C’est cette expérience qu’elle nous livre dans cette exposition intitulée « I don’t know ». Ce titre est à prendre au pied de la lettre, parce que, dans son univers, à la différence du nôtre, rien ne tient. Toute son énergie, elle la mobilise pour faire l’expérience de cette instabilité radicale : celle du sens, celle des évidences, celle de nos croyances, celle de notre incroyable prétention au savoir, celle du sujet même qui produit ces énoncés, celle de la matérialité des choses.

One day I realized that since the beginning my works were not about answering a question, but about raising one. Un exemple de question : Qu’y a-t-il avant la caverne de Platon ? Réponse : I don’t know, I’m the author, I can’t say, I’m looking

Mais dans ce « non savoir » si cher à Bataille, il a avant tout l’acceptation du fait de ne pas savoir comme source de la mise en mouvement de la pensée partant à la rencontre du non sens.

Et soudain quelque chose émerge, dans cette résidence où elle cherche solitude et possibilité d’habiter ses questions. Un jeu complexe entre des formes en céramique, des images rapides et mises en scènes instables, un prolongement de l’interrogation sur la structure d’attente de l’image et la rencontre avec le cœur d’une histoire ancienne et si actuelle, celle de la tragédie grecque.

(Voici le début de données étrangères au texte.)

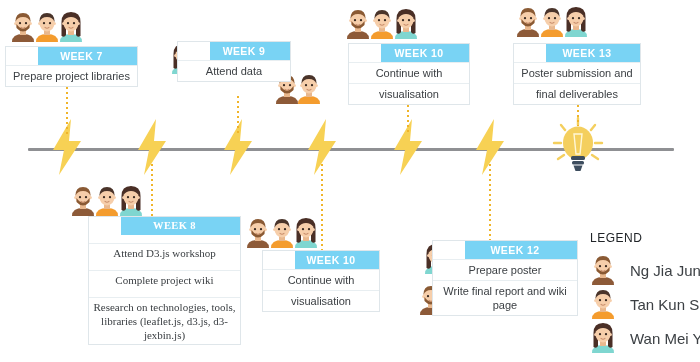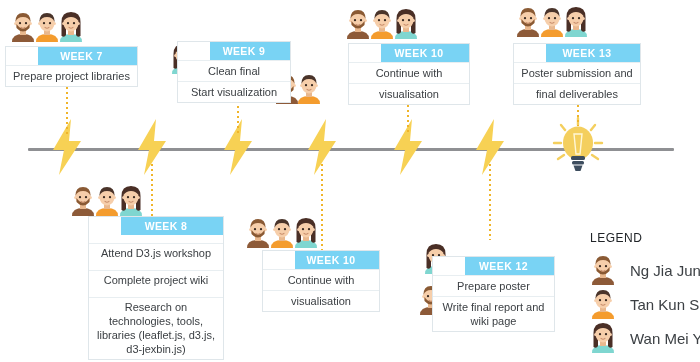"Clean final" div.card-row { text: Clean final -> Attend data }
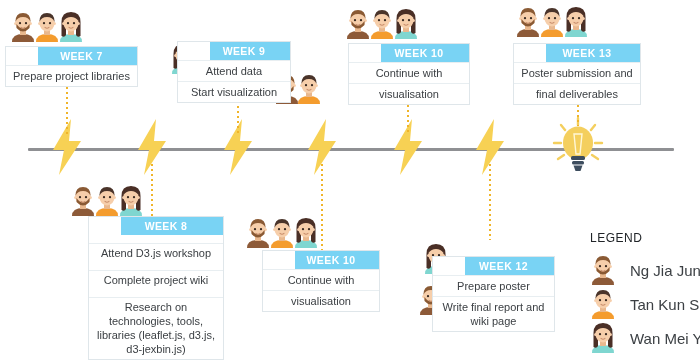"Start visualization" div.card-row { html: <div>Start visualization</div> -> none }
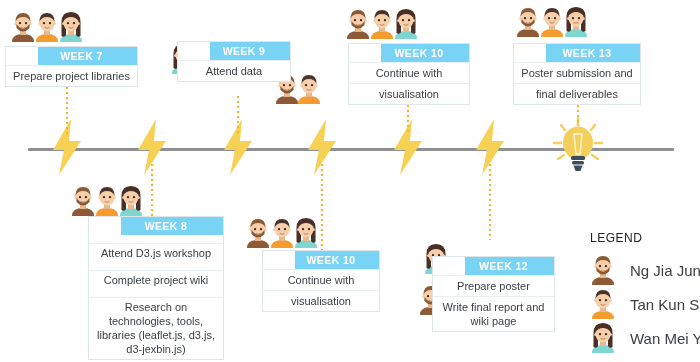"WEEK 8" div.card { font-family: none -> Liberation Serif, serif; width: 136px -> 153px }
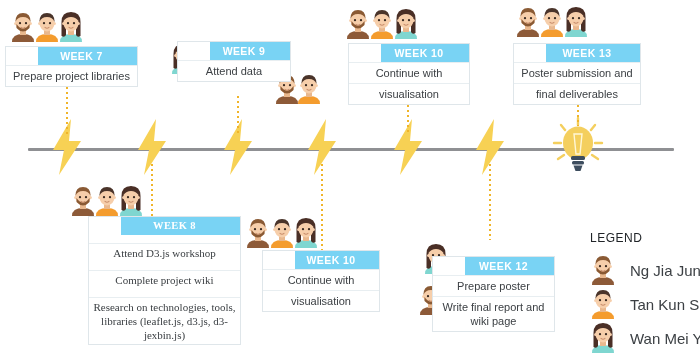"WEEK 12" div.card { top: 256px -> 240px; width: 123px -> 146px }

Non que Sofia Borges se mette à écrire une pièce de théâtre inspirée des tragiques grecs ! Simplement elle découvre dans cet hôpital désaffecté que la mise en scène, d’images, d’objets en céramique, de l’espace et de textes forme une nouvelle constellation permettant de tenir et d’exister face au non sens.

Les textes – poèmes, analyses, développements d’idées, esquisses de questions possibles, impressions – jouent un rôle majeur dans le travail de Sofia Borges. Le texte n’est pas ici celui de la narration mais la tentative de dire malgré tout par des mots l’impossible dans la pensée.

Son travail consiste en cette dans cette capacité à faire tenir ensemble des éléments apparemment hétérogènes et à faire émerger de leur rencontre une nouvelle question. La question ici, c’est celle de la tragédie. Ensemble, ces éléments visuels, plastiques et textuels mettent à nu une part un peu oubliée au cœur même de la définition de la tragédie selon Aristote. Pour elle, le tragique se révèle dans l’incapacité des personnages à comprendre les mots même qu’ils utilisent pour dialoguer. La tragédie se nourrit à cette source à la fois intime et « extime », la duplicité, autrement dit l’impossibilité de faire coïncider les différents éléments qui concourent à la fabrication du sens.

Avec « I don’t know », Sofia Borges met en scène sous forme d’un assemblage d’élément désassemblés, cette conjonction astrale improbable entre étoiles neuves et planète inconnues, entre croyances déchues et espérances bricolées, entre énergie trouvant sa source dans la nuit de la terre et déchirure psychique face au non sens. Car c’est là que plongent les tentacules de la réflexion de Sofia Borges dans la nuit sans nom qui précède le doute, dans le silence troublé des profondeurs d’où remontent des voix qui la troublent.